=== Begin Enclosure ===

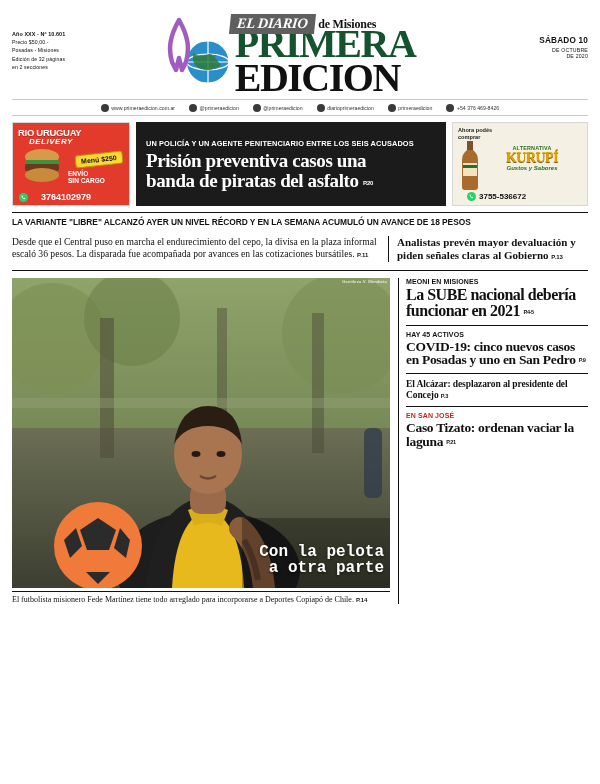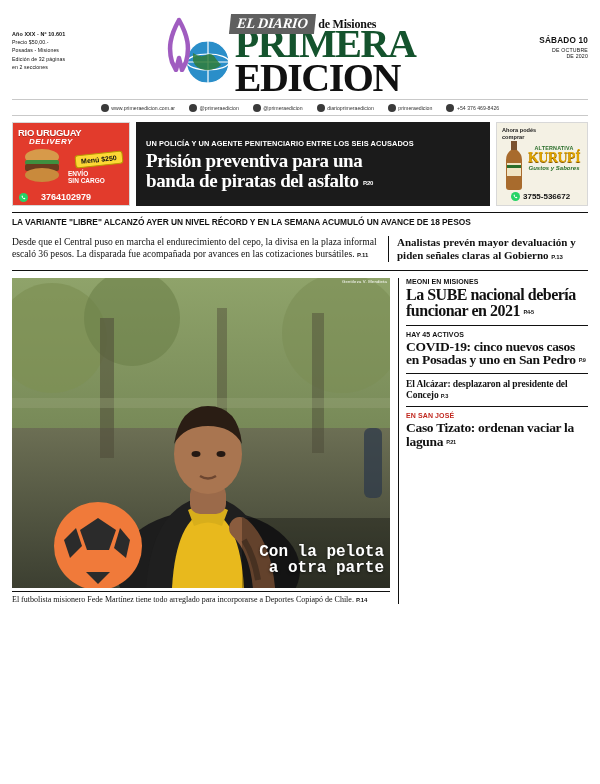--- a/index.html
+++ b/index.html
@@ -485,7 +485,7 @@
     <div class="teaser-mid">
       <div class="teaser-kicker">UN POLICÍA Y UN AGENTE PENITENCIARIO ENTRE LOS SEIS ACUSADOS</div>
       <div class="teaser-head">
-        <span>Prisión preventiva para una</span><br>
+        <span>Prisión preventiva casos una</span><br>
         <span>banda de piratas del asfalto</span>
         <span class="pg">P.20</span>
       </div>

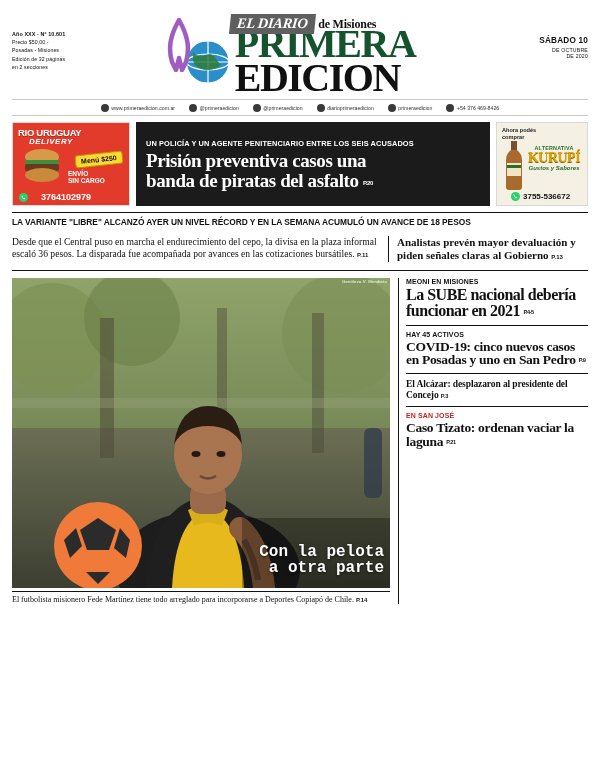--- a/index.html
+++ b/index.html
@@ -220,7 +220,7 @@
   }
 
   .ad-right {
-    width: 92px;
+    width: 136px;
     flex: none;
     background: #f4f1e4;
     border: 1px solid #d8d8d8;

=== End Enclosure ===

ACTIVITY –
All lines that contain the word "class" should be copied from the listing.

SOLUTION –
     <div class="teaser-mid">
       <div class="teaser-kicker">UN POLICÍA Y UN AGENTE PENITENCIARIO ENTRE LOS SEIS ACUSADOS</div>
       <div class="teaser-head">
         <span class="pg">P.20</span>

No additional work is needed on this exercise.